Amongst the people who inhabit the countries of the Indian Ocean rim, there exists an intercultural understanding of the oceanic space they share and its relationship to the continental landmasses of Africa and Asia that borders it. How is this understanding inflected by changing political circumstances over the modern period-- from colonialism to decolonisation and the different phases of postcoloniality, including the Cold War and its aftermath, the rise of neoliberalism, and, most recently, the global spread of populism? Does this understanding offer a way for people in other parts of Africa to participate in a wider Afro-Asian cultural and political dialogue? How are earlier transcultural encounters between Africans and Asians remembered today?

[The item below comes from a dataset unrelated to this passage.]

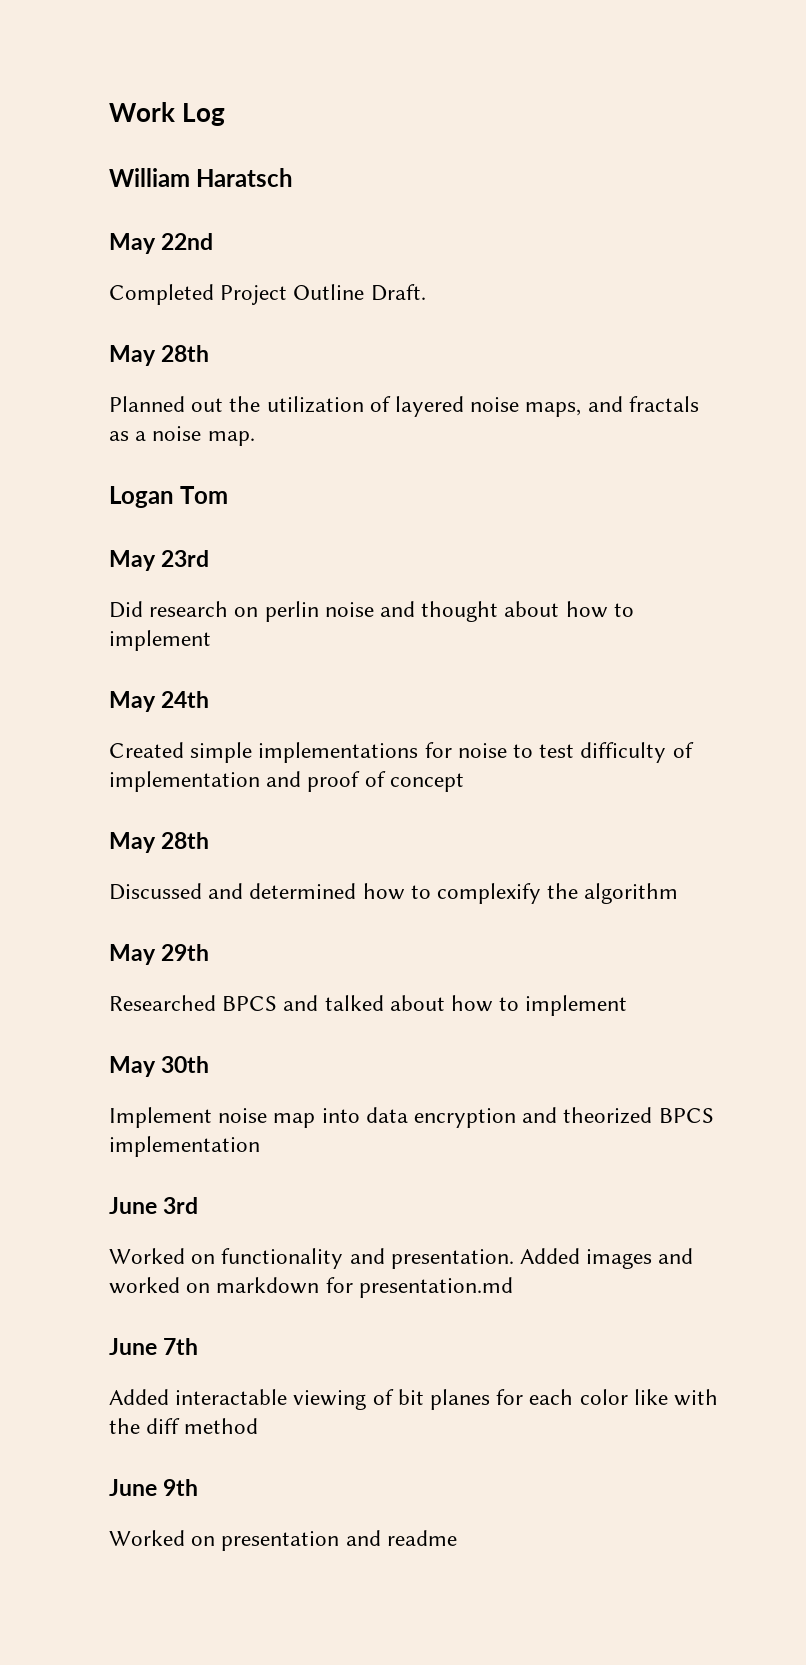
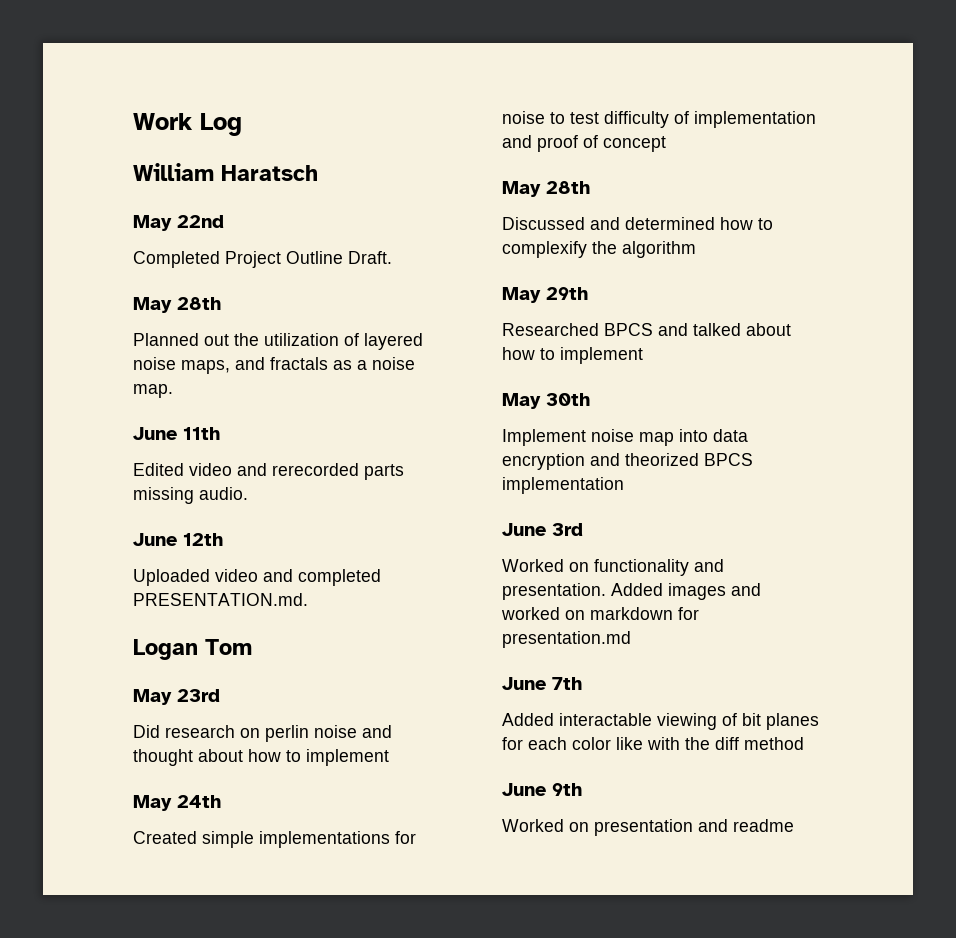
+ June 11th
+ Edited video and rerecorded parts missing audio.
+ June 12th
+ Uploaded video and completed PRESENTATION.md.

This module will address these issues by examining the relationship between texts and textiles that were produced through the flow of ideas, people, and commodities that connected the Indian Ocean and Atlantic Worlds, and, in the process, the African and Asian continents. In particular, it will study the ways in which industrially printed textiles now popular in East and West Africa (the 'kangas' of East Africa and the 'African print' or 'Dutch Wax' produced for primarily West African markets) are remembered: as the product of complex transcultural interactions between China, Japan, Indonesia, India, countries on the Western and Eastern African coasts, and European (neo)colonial powers (mainly Britain and the Netherlands). Hence, although drawing on historiography of the Indian Ocean textile trade and studies of Dutch production of printed textiles for African consumers, the module will focus on developing literary critical and new materialist methods for reading the semiotics of patterned textile. It will do so by close study of a range of texts and films that imaginatively recover the memory of Afro-Asian encounters as deposited in the patterns and production of printed textiles for the African market. We will also ask if the patterns tell their own stories and encode transcultural memories. Our investigations will be framed by explorations of the decolonising politics of the Afro-Asian region.
This module will advance your understanding of how material culture, transcultural aesthetics, and consumer preferences can be studied to reveal conditions of resistance to different hegemonic regimes that have defined modernity: colonialism, slavery, and globalisation under the sign of advanced capitalism. The hidden histories of textile production and consumption we will uncover through the ways they have been remembered in imaginative texts will teach you to recognise the complex, often contradictory relationships between race, territoriality, commerce, and aesthetics that characterise our self-fashioning as modern subjects. All throughout, attention will be paid to the foundational role that concepts such as 'Africa', 'Asia', 'the Indian Ocean' and 'the Atlantic World' as a historical reality, lived experience, and colonial phantasm, has played in that self-fashioning. Along the way, we shall have the opportunity to debate and discuss complex concepts such as cultural appropriation, authenticity, creolization, counterfeit, and piracy.
4000 word essay (100%)
Educational aims & objectives
This module will help students understand how material cultural exchanges between African and Asian continents created and sustained South-South solidarities in the immediate aftermath of decolonisation, how these exchanges built on earlier colonial histories of intercontinental trade in textiles, and how they continue and are transformed in the contemporary moment. Students will approach this issue through a novel approach: the relationship between texts, textiles, and memory. In the process, they will learn about the flows of commodities that shaped relations between peoples and cultures on both African and Asian sides of the Indian Ocean world as well as further connections between the Indian and Atlantic Oceanic spaces; but, most importantly, they will become familiar with the ways in which literary and artistic production returns to the textiles that were produced and traded through those flows, in order to imagine an 'Afro-Asian' identity, mourn its demise under colonial and neoliberal conditions, and celebrate its potential postcolonial possibilities.
By the end of the module, students will be able to demonstrate intellectual, transferable and practicable skills appropriate to a Level 7 module in English and in particular will be able to: (1) understand how to mobilise critical bibliographic skills to select and organise material across different disciplinary areas and time periods to develop their familiarity with a topic that sits between fields (2) recognise the complex, often contradictory relationships between political solidarity and commercial motivations during the colonial and postcolonial period, so as to nuance their understand of cultural history; 3) conceptualise and devise appropriate modes of analysis for the dialogic relationship between the written text and textiles; (4) employ analysis of audio-visual material and material cultural production to understand their relationship to the critical study of written texts; and (5) master and deploy the paradigms of creolisation theory and memory studies to illuminate their analysis of these relationships.